The chief executive of Liverpool Chamber is backing wider calls for Chancellor Rachel Reeves to use her first Budget to encourage businesses and grow the UK economy.
The Chancellor used her party conference speech to warn of “tough economic choices” ahead, while promising to freeze on Corporation Tax for this parliamentary term and deliver policies that will ultimately boost economic growth.
Paul Cherpeau, chief executive of Liverpool Chamber, says that businesses in the Liverpool City Region need to hear strong policies and an optimistic outlook from the Chancellor before they take crucial investment decisions.
His comments echo the five national policy recommendations recently unveiled by British Chambers of Commerce to encourage investment, strengthen the workforce and develop local economies. These are:
- Create a competitive investment environment by expanding full expensing to leased assets and promoting North Sea investment.
- Support a healthier workforce by reducing the employer and employee tax on workplace health services.
- Engage employers in skills planning by extending investment in Local Skills Improvement Plans and addressing gaps in local training provision.
- Reform business rates, with the aim of lowering the multiplier to 45p by the end of this Parliament.
- Invest in infrastructure by delivering previously planned transport projects, improving rail capacity, and updating planning rules to increase employment land supply.
It has also upgraded its UK economic growth forecast for 2024 three times this year – from a low of 0.4% to an expectation of 1.1%. However, economic growth is currently forecast to remain flat in 2025 and 2026, while fears over increases in taxation on firms, and warnings of tough choices in the budget, are said to have left business leaders wary.
Cherpeau said:
“With inflation now closer to the 2% target and interest rates edging downwards, we have seen a slight uptick in confidence among local businesses in the first half of 2024. However, trade performance remains relatively weak and consumers remain reluctant due to ongoing cost of living pressures, which puts negative pressures on operators in areas like retail or hospitality.
“It’s imperative therefore that the Chancellor leaves businesses with room for further optimism at her first Budget. While it was pleasing to hear her talk of economic growth at the party conference, the Budget will be a golden chance to shape expectations and outline how the government will spur economic growth and investment in our city region, framed within a clear industrial strategy.

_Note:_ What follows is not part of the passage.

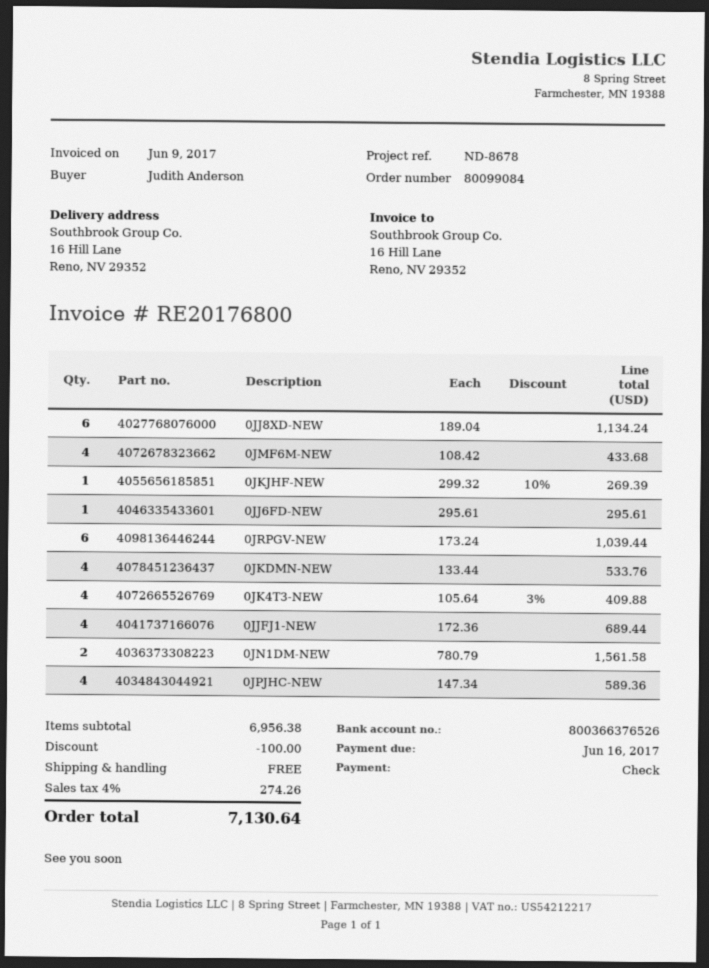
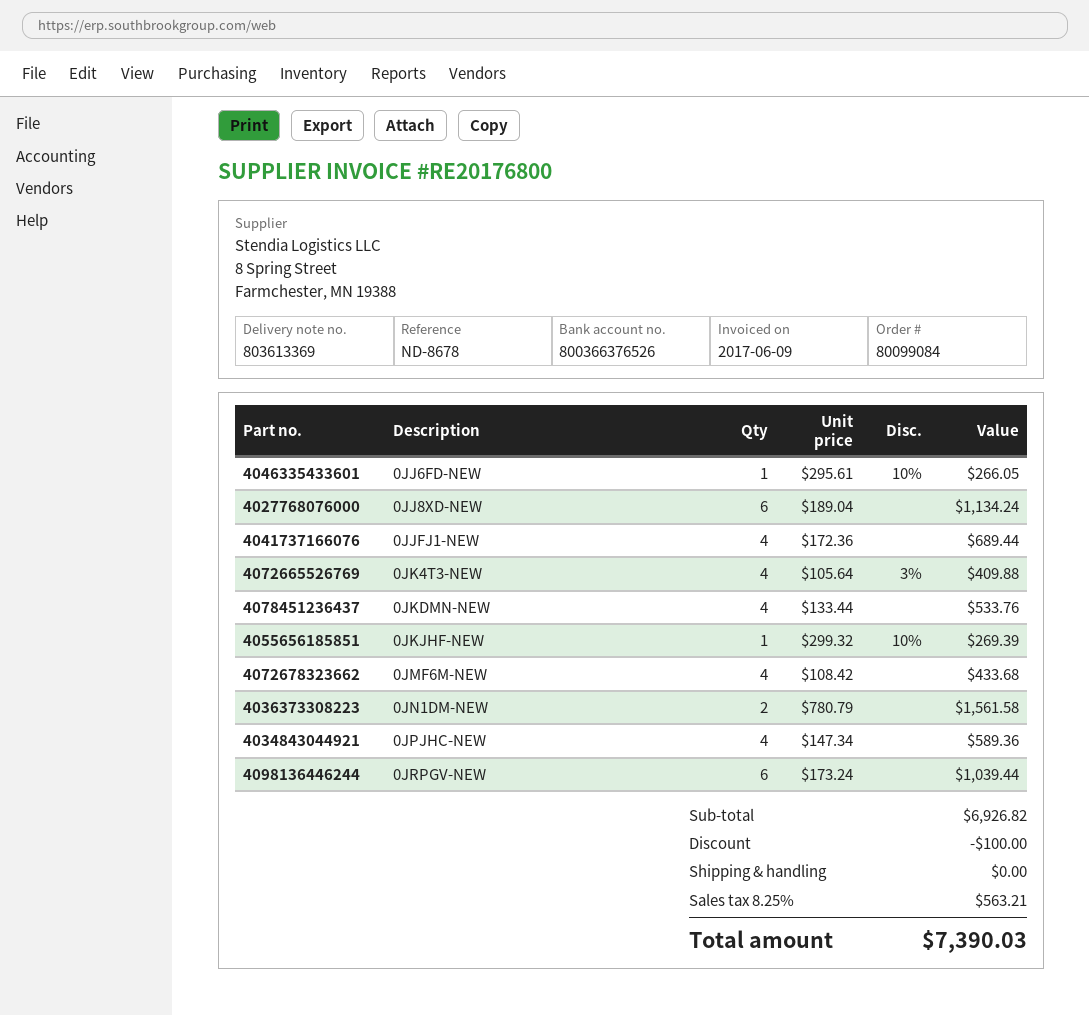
0JJ6FD-NEW: 1 x 295.61 = 295.61 -> 1 x 295.61 - 10% = 266.05
subtotal: 6956.38 -> 6926.82
tax: 4% = 274.26 -> 8.25% = 563.21
total: 7130.64 -> 7390.03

“Skills shortages are at the heart of our economic issues, so we need meaningful schemes that will help businesses and education providers to work together to address those gaps and create a healthy, skilled workforce that helps to futureproof our economy.
“Issues such as business rates are long overdue for reform, while greater clarity on road and rail infrastructure would also give some businesses the certainty they need to plan forward.
“We therefore call on the Chancellor to grasp the nettle and give Liverpool city region businesses the confidence they need for the months and years ahead.”